Given information |
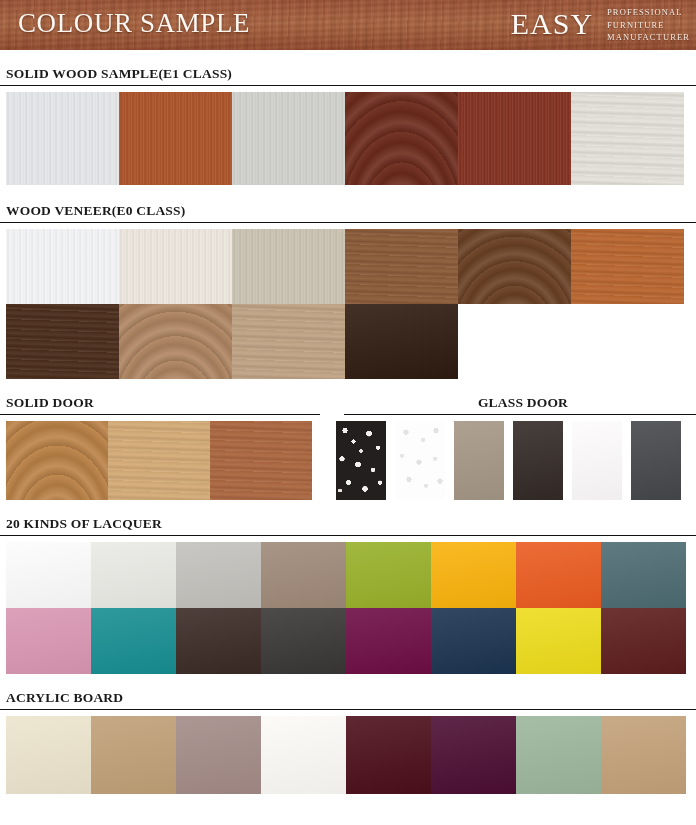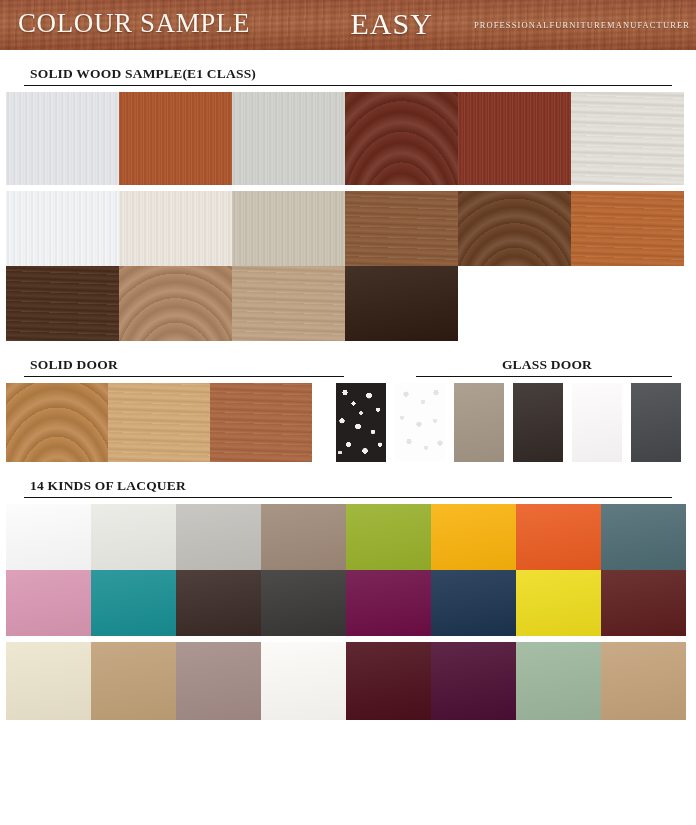--- a/index.html
+++ b/index.html
@@ -59,9 +59,8 @@
     line-height:40px;
   }
   .brand-lines{
-    display:flex;justify-content:center;
+    display:flex;flex-direction:column;justify-content:center;
     padding-top:2px;
-    margin-left:27px;
   }
   .brand-lines span{
     color:#f6ece4;font-size:8.5px;letter-spacing:1.1px;

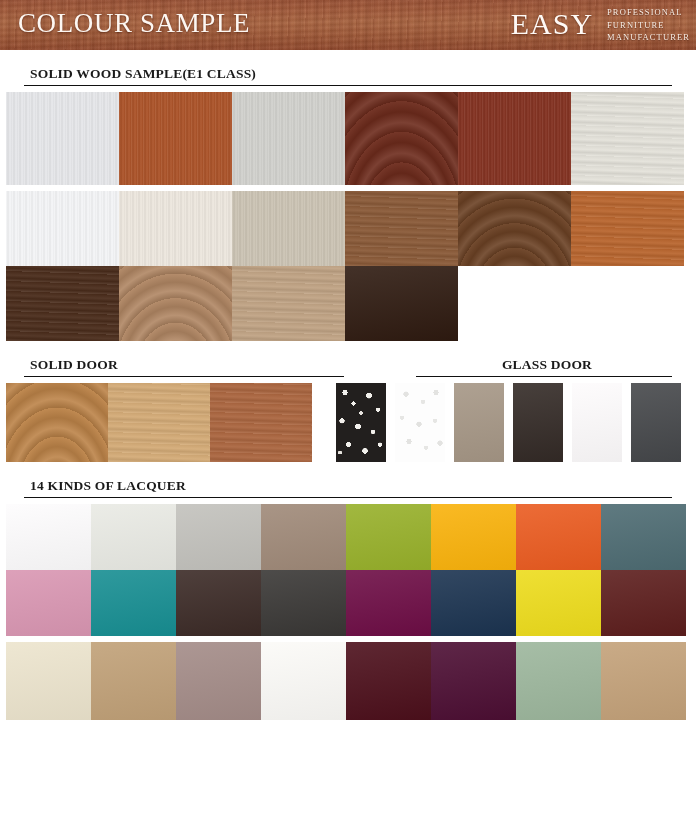--- a/index.html
+++ b/index.html
@@ -77,7 +77,7 @@
     border-bottom:1.6px solid #111;
   }
   .sec{padding:0 6px;}
-  .sec-head-wrap{padding:0 24px;}
+  .sec-head-wrap{padding:0 0;}
 
   .row{display:flex;}
   .sw{

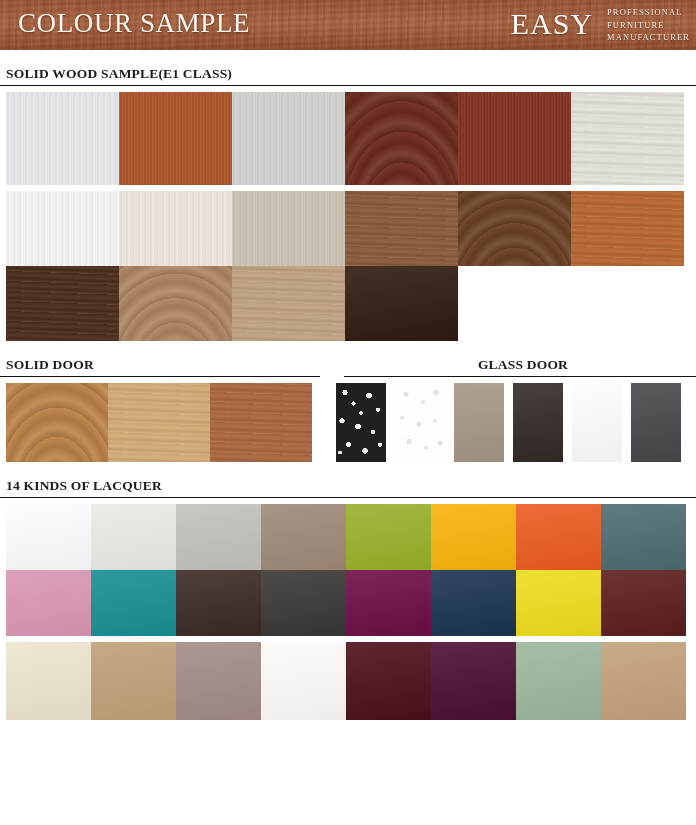--- a/index.html
+++ b/index.html
@@ -181,6 +181,9 @@
       </div>
   </div>
 
+  <div class="sec-head-wrap" style="margin-top:18px;">
+    <div class="sec-title">WOOD VENEER(E0 CLASS)</div>
+  </div>
   <div class="sec" style="margin-top:6px;">
     <div class="row" id="r-wv-0">
         <div class="sw grain-v" title="white" style="width: 113px; height: 75px; background: rgb(246, 247, 249);"></div>

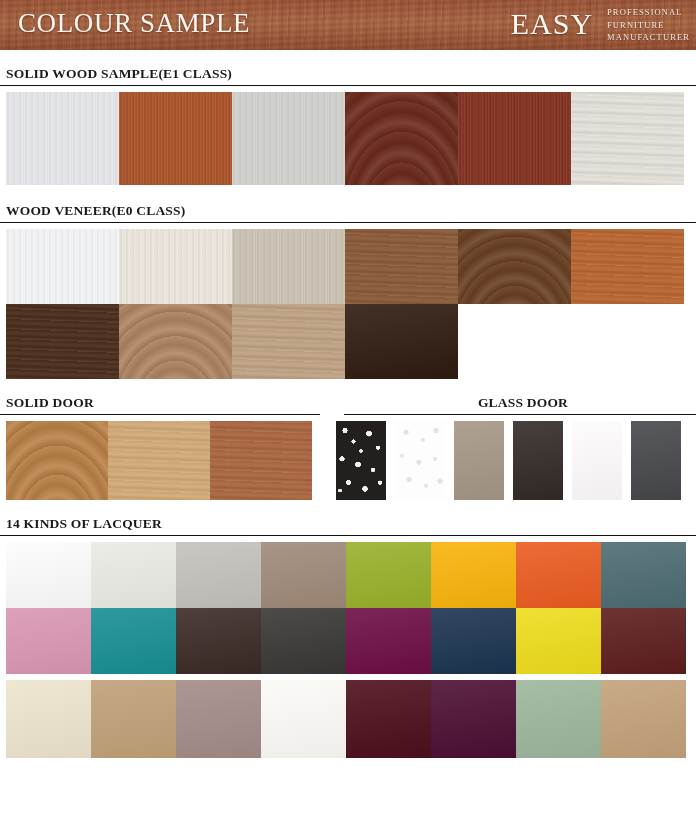--- a/index.html
+++ b/index.html
@@ -228,7 +228,7 @@
   </div>
 
   <div class="sec-head-wrap" style="margin-top:16px;">
-    <div class="sec-title">14 KINDS OF LACQUER</div>
+    <div class="sec-title">20 KINDS OF LACQUER</div>
   </div>
   <div class="sec" style="margin-top:6px;">
     <div class="row" id="r-lq-0">

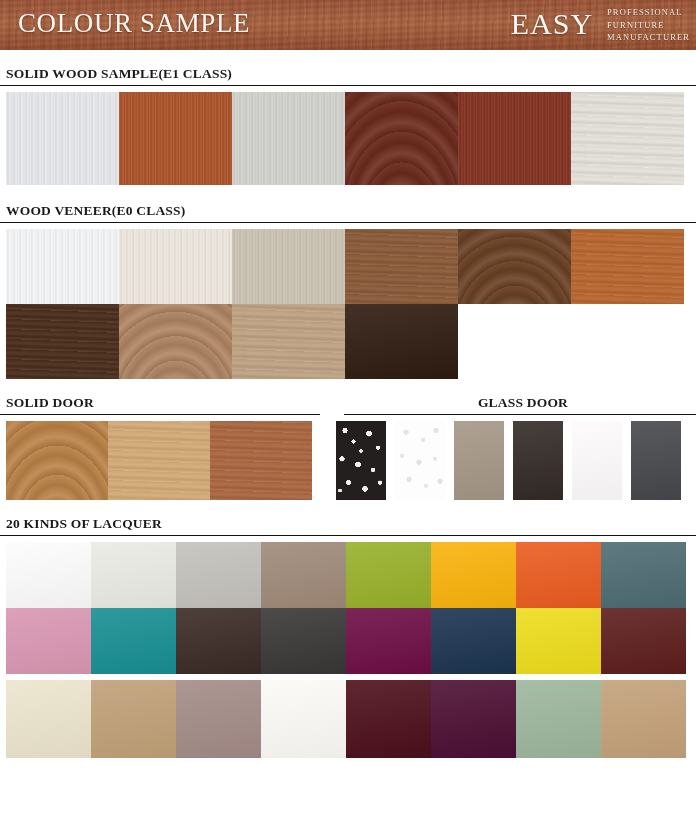--- a/index.html
+++ b/index.html
@@ -253,6 +253,9 @@
       </div>
   </div>
 
+  <div class="sec-head-wrap" style="margin-top:16px;">
+    <div class="sec-title">ACRYLIC BOARD</div>
+  </div>
   <div class="sec" style="margin-top:6px;">
     <div class="row" id="r-ac-0">
         <div class="sw flat" title="cream" style="width: 85px; height: 78px; background: rgb(236, 228, 205);"></div>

Your goal |
Where does the word "title" appear in the records? Copy every line that holds it.

Reply to the exercise |
+    <div class="sec-title">WOOD VENEER(E0 CLASS)</div>
         <div class="sw grain-v" title="white" style="width: 113px; height: 75px; background: rgb(246, 247, 249);"></div>
-    <div class="sec-title">14 KINDS OF LACQUER</div>
+    <div class="sec-title">20 KINDS OF LACQUER</div>
+    <div class="sec-title">ACRYLIC BOARD</div>
         <div class="sw flat" title="cream" style="width: 85px; height: 78px; background: rgb(236, 228, 205);"></div>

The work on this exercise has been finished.